Following the route into this abstruse, irregular Europe is like scouting, for no ordnance survey maps exist. Hocke traces it by citing examples from art, literature and music. He delineates the history of a heterodox view of the world from antiquity to the present, via the encoded concetto poetry of the late Renaissance, gnosis, and hermetics: the history of the problematic person.9 In Hocke’s work, Mannerism acquires an umistakable profile for the first time.
Manierismus 7
More than that, Mannerism to Hocke is a phenomenon common to all times and cultures. He saw it as his mission to demonstrate, by means of examples, a Mannerist constant in European literature.10 But not in literature alone; in the fine arts and music as well. He draws striking analogies—from Bomarzo to Bruno Weber, from Knossos to Niki de Saint Phalle—to prove that Mannerism is an attitude to life rather than a historical epoch. In literature, Jorge Luis Borges shared Hocke’s fascination with labyrinths. Umberto Eco erected a literary monument to Borge in the person of Jorge de Burgos, the blind villain in The Name of the Rose.
Manierismus 8
To this day, Hocke’s books remain standard works indispensable to an understanding of European art. But to Michael Ende, a friend of many years’ standing, they meant still more: With their help, I became aware for the first time that all that moved me artistically and poetically [...] derived not merely from a fanciful delight in the bizarre and out-of-the-way,´ but from a basic attitude or “primal manner” which throughout European culture—and, indeed, in every culture in the world—occupied a complementary and dialectical but equally valid position vis-à-vis the other, “classicistic” manner. It goes without saying that the Parco dei Mostri at Bomarzo was an obligatory port of call for any visitor to Michael Ende’s Roman villa.
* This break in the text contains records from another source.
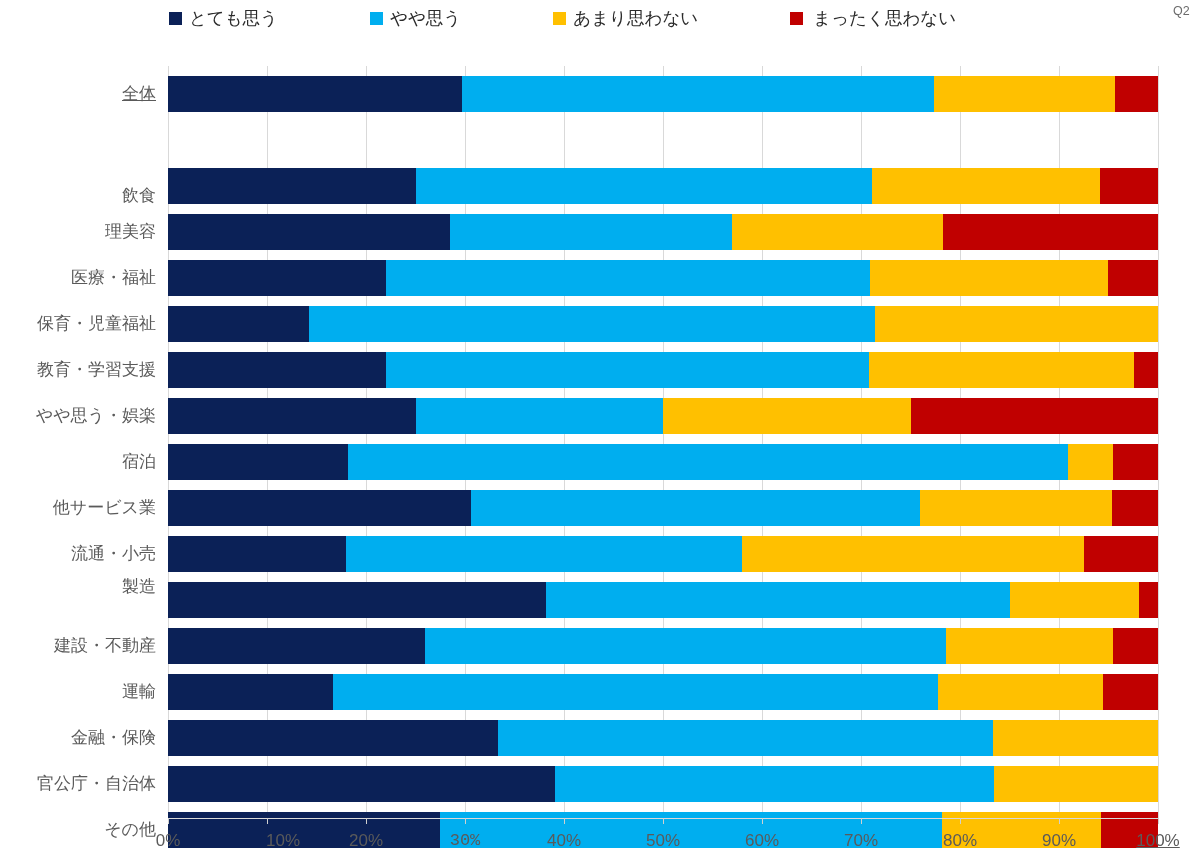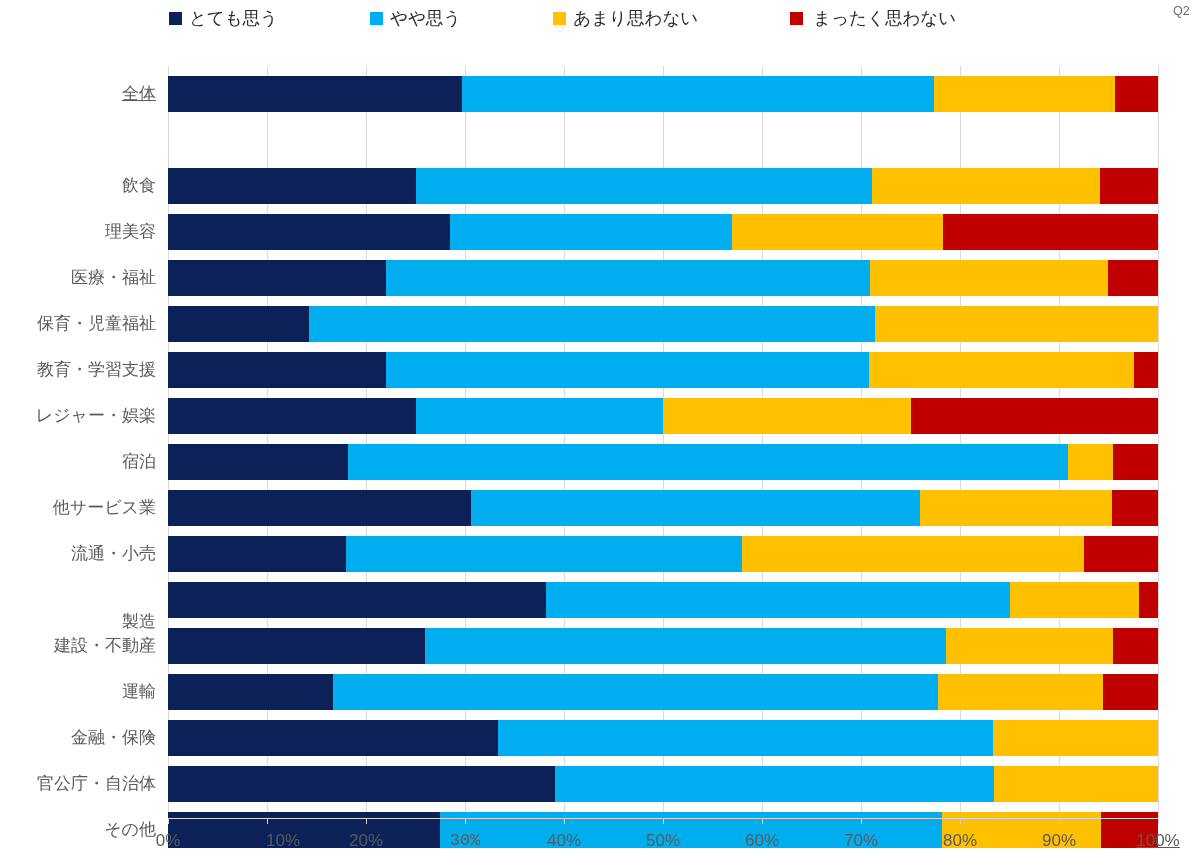--- a/index.html
+++ b/index.html
@@ -264,7 +264,7 @@
   </div>
   <div id="labels-layer">
       <div class="cat-label" style="top: 37px; text-decoration: underline;">全体</div>
-      <div class="cat-label" style="top: 129px;">飲食</div>
+      <div class="cat-label" style="top: 139px;">飲食</div>
       <div class="cat-label" style="top: 175px;">理美容</div>
       <div class="cat-label" style="top: 221px;">医療・福祉</div>
       <div class="cat-label" style="top: 267px;">保育・児童福祉</div>

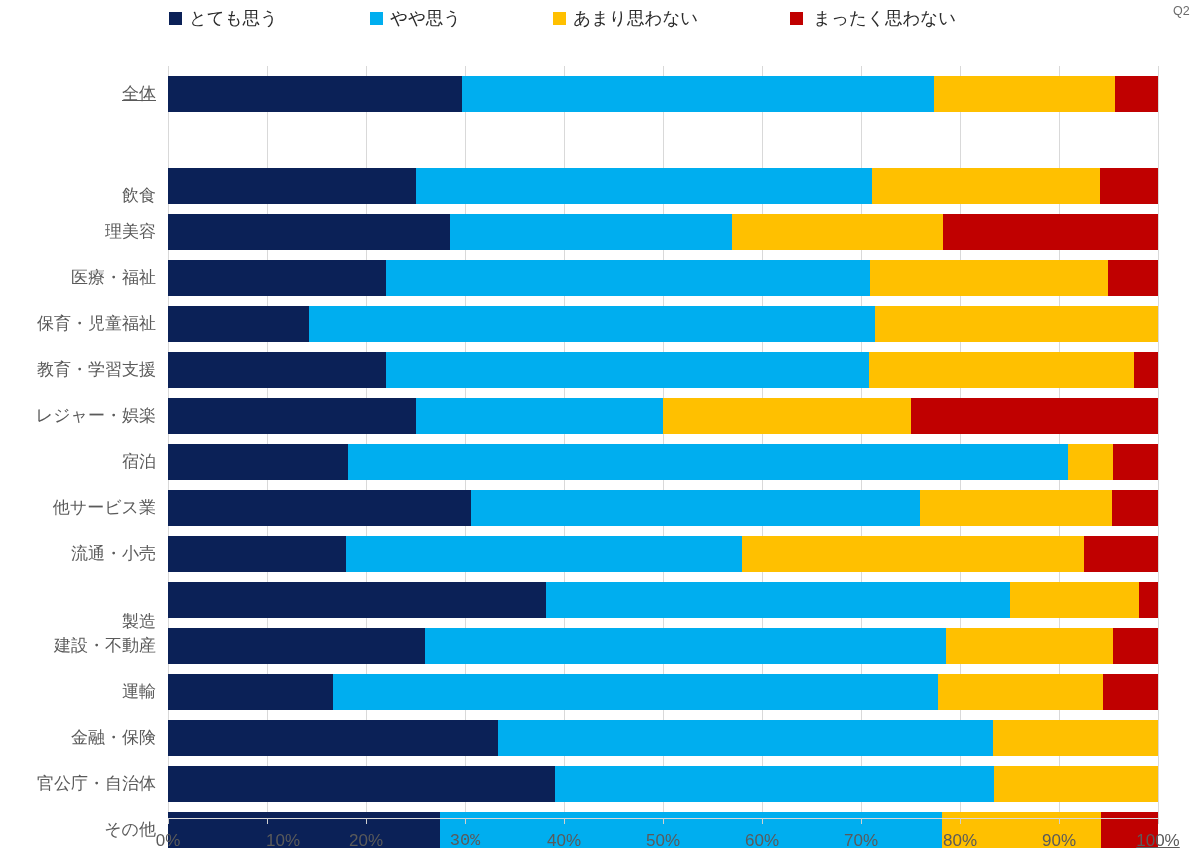--- a/index.html
+++ b/index.html
@@ -269,7 +269,7 @@
       <div class="cat-label" style="top: 221px;">医療・福祉</div>
       <div class="cat-label" style="top: 267px;">保育・児童福祉</div>
       <div class="cat-label" style="top: 313px;">教育・学習支援</div>
-      <div class="cat-label" style="top: 359px;">レジャー・娯楽</div>
+      <div class="cat-label" style="top: 359px;">やや思う・娯楽</div>
       <div class="cat-label" style="top: 405px;">宿泊</div>
       <div class="cat-label" style="top: 451px;">他サービス業</div>
       <div class="cat-label" style="top: 497px;">流通・小売</div>

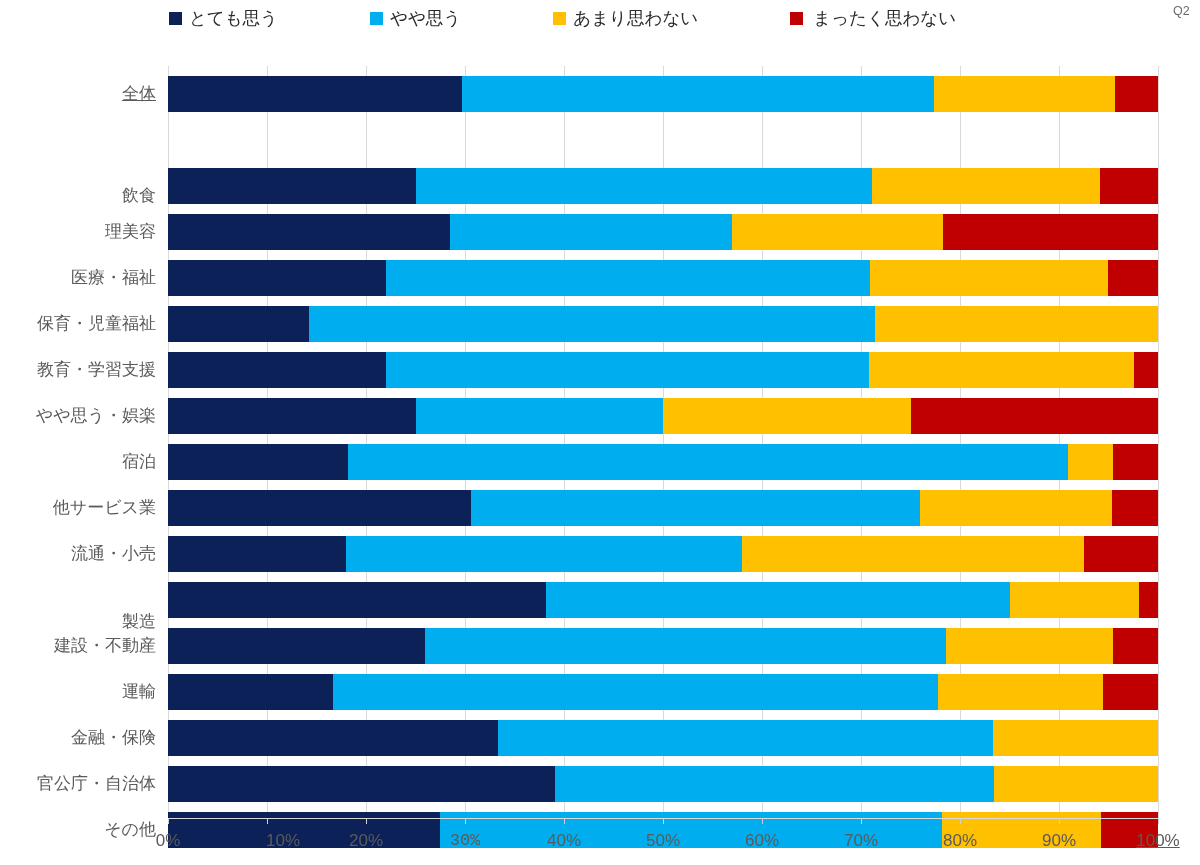--- a/index.html
+++ b/index.html
@@ -273,7 +273,7 @@
       <div class="cat-label" style="top: 405px;">宿泊</div>
       <div class="cat-label" style="top: 451px;">他サービス業</div>
       <div class="cat-label" style="top: 497px;">流通・小売</div>
-      <div class="cat-label" style="top: 565px;">製造</div>
+      <div class="cat-label" style="top: 530px;">製造</div>
       <div class="cat-label" style="top: 589px;">建設・不動産</div>
       <div class="cat-label" style="top: 635px;">運輸</div>
       <div class="cat-label" style="top: 681px;">金融・保険</div>

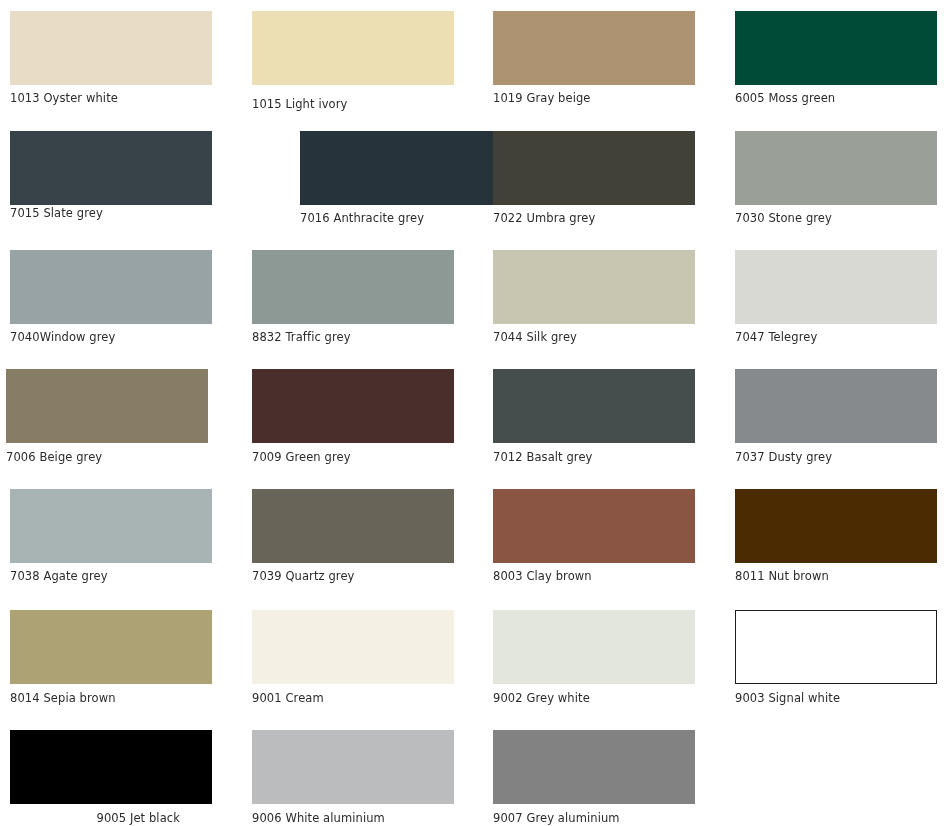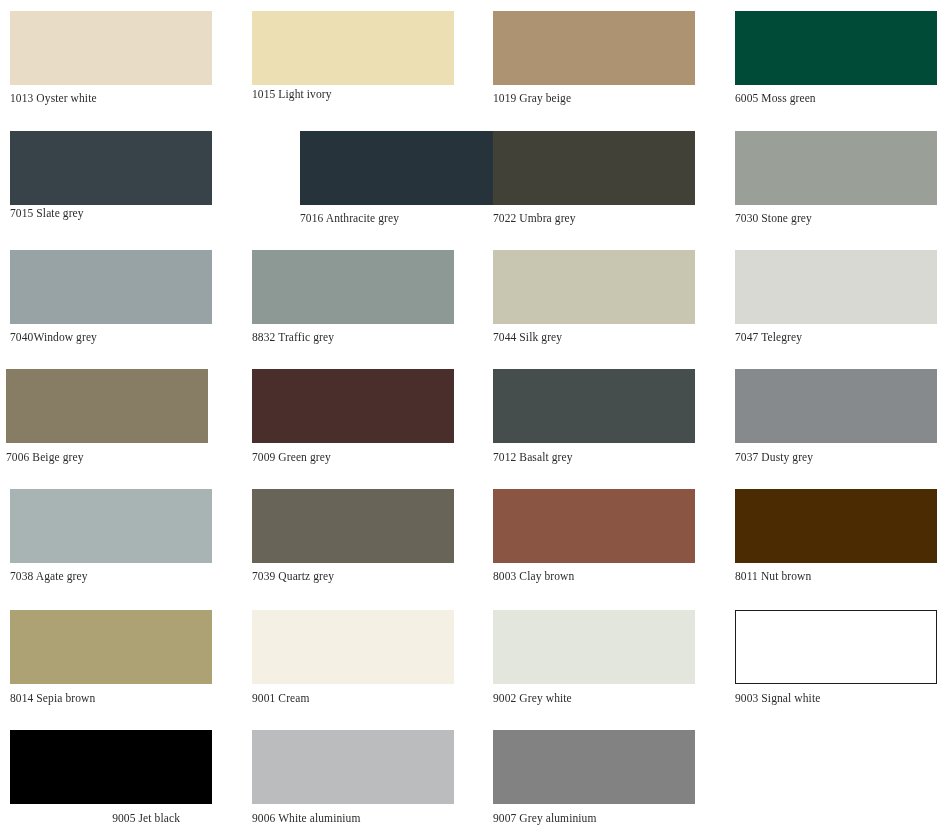--- a/index.html
+++ b/index.html
@@ -25,7 +25,6 @@
   .swatch-cell {
     position: absolute;
     width: 170px;
-    font-family: Liberation Serif, serif;
   }
 
   .swatch-chip {

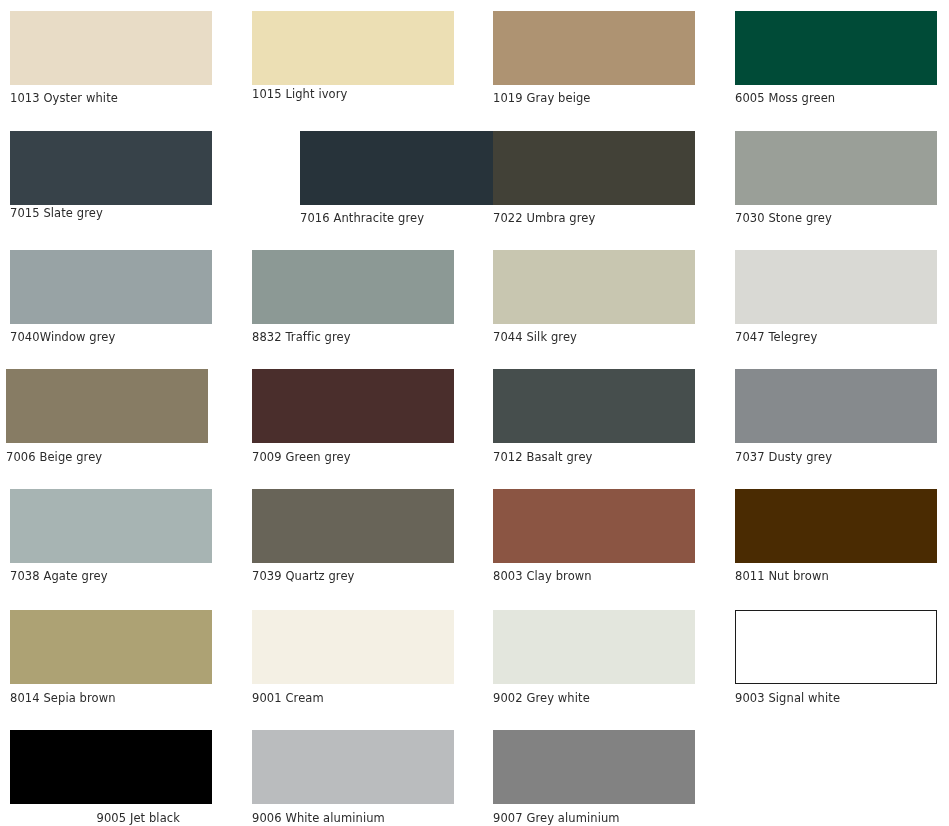--- a/index.html
+++ b/index.html
@@ -59,7 +59,7 @@
     </div>
     <div class="swatch-cell" style="left: 252px; top: 11px;">
       <div class="swatch-chip" title="1015 Light ivory" style="background: rgb(236, 223, 180);"></div>
-      <span class="swatch-label" style="margin-top: 2px;">1015 Light ivory</span>
+      <span class="swatch-label" style="margin-top: 12px;">1015 Light ivory</span>
     </div>
     <div class="swatch-cell" style="left: 493px; top: 11px;">
       <div class="swatch-chip" title="1019 Gray beige" style="background: rgb(174, 147, 114);"></div>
5 G.R. Hocke: Manierismus in der Literatur. Sprach-Alchimie und esoterische Kombinationskunst, Reinbek (1959), 1967, S. 301f.

6 Vgl. G. Hehn, „Labyrinth“, in: Metzler Lexikon Religion, Bd. 2,
Stuttgart 1999, S. 306 ff.

7 Ibid. S. 11.

8 Manierismus in der Literatur, Rowohlt 1959, S. 8f.

9Ibid. S. 304.

10 Manierismus in der Literatur, Rowohlt 1959, S. 21.